• _RECORDS FOR THIS EXERCISE_:
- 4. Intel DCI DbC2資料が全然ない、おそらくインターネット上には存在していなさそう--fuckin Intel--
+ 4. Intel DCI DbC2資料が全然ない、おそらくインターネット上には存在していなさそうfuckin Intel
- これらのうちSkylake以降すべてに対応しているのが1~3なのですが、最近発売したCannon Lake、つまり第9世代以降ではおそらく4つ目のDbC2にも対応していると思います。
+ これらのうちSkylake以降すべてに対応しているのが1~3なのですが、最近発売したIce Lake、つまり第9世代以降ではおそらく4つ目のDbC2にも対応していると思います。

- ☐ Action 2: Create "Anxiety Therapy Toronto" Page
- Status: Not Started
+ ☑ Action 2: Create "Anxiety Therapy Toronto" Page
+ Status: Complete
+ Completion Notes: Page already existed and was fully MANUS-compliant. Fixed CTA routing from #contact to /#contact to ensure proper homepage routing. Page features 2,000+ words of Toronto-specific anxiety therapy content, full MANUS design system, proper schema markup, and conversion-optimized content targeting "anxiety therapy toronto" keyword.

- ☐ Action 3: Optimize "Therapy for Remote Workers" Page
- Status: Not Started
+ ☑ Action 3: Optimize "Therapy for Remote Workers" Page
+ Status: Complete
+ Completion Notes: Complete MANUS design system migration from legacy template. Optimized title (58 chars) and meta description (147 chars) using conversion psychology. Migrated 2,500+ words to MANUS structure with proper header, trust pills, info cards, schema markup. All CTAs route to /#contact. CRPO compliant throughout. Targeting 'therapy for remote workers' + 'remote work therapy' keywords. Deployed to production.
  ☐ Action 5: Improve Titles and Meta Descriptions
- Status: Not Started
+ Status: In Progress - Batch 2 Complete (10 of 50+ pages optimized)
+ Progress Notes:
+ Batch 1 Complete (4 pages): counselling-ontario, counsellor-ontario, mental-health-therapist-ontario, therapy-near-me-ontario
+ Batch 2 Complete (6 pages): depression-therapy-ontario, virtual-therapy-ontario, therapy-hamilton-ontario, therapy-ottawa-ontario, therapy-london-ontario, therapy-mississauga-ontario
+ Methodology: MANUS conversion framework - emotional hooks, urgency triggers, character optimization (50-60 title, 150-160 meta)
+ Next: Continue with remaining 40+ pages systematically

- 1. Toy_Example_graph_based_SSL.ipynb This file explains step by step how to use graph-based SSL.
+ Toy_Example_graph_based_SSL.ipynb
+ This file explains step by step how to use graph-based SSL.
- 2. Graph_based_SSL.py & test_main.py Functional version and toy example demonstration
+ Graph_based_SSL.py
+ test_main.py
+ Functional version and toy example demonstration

• _WHAT THE TASK REQUIRES_:
Give the data again, exactly as it appears above.

• _COMPLETED EXERCISE_:
- 4. Intel DCI DbC2資料が全然ない、おそらくインターネット上には存在していなさそう--fuckin Intel--
+ 4. Intel DCI DbC2資料が全然ない、おそらくインターネット上には存在していなさそうfuckin Intel
- これらのうちSkylake以降すべてに対応しているのが1~3なのですが、最近発売したCannon Lake、つまり第9世代以降ではおそらく4つ目のDbC2にも対応していると思います。
+ これらのうちSkylake以降すべてに対応しているのが1~3なのですが、最近発売したIce Lake、つまり第9世代以降ではおそらく4つ目のDbC2にも対応していると思います。

- ☐ Action 2: Create "Anxiety Therapy Toronto" Page
- Status: Not Started
+ ☑ Action 2: Create "Anxiety Therapy Toronto" Page
+ Status: Complete
+ Completion Notes: Page already existed and was fully MANUS-compliant. Fixed CTA routing from #contact to /#contact to ensure proper homepage routing. Page features 2,000+ words of Toronto-specific anxiety therapy content, full MANUS design system, proper schema markup, and conversion-optimized content targeting "anxiety therapy toronto" keyword.

- ☐ Action 3: Optimize "Therapy for Remote Workers" Page
- Status: Not Started
+ ☑ Action 3: Optimize "Therapy for Remote Workers" Page
+ Status: Complete
+ Completion Notes: Complete MANUS design system migration from legacy template. Optimized title (58 chars) and meta description (147 chars) using conversion psychology. Migrated 2,500+ words to MANUS structure with proper header, trust pills, info cards, schema markup. All CTAs route to /#contact. CRPO compliant throughout. Targeting 'therapy for remote workers' + 'remote work therapy' keywords. Deployed to production.
  ☐ Action 5: Improve Titles and Meta Descriptions
- Status: Not Started
+ Status: In Progress - Batch 2 Complete (10 of 50+ pages optimized)
+ Progress Notes:
+ Batch 1 Complete (4 pages): counselling-ontario, counsellor-ontario, mental-health-therapist-ontario, therapy-near-me-ontario
+ Batch 2 Complete (6 pages): depression-therapy-ontario, virtual-therapy-ontario, therapy-hamilton-ontario, therapy-ottawa-ontario, therapy-london-ontario, therapy-mississauga-ontario
+ Methodology: MANUS conversion framework - emotional hooks, urgency triggers, character optimization (50-60 title, 150-160 meta)
+ Next: Continue with remaining 40+ pages systematically

- 1. Toy_Example_graph_based_SSL.ipynb This file explains step by step how to use graph-based SSL.
+ Toy_Example_graph_based_SSL.ipynb
+ This file explains step by step how to use graph-based SSL.
- 2. Graph_based_SSL.py & test_main.py Functional version and toy example demonstration
+ Graph_based_SSL.py
+ test_main.py
+ Functional version and toy example demonstration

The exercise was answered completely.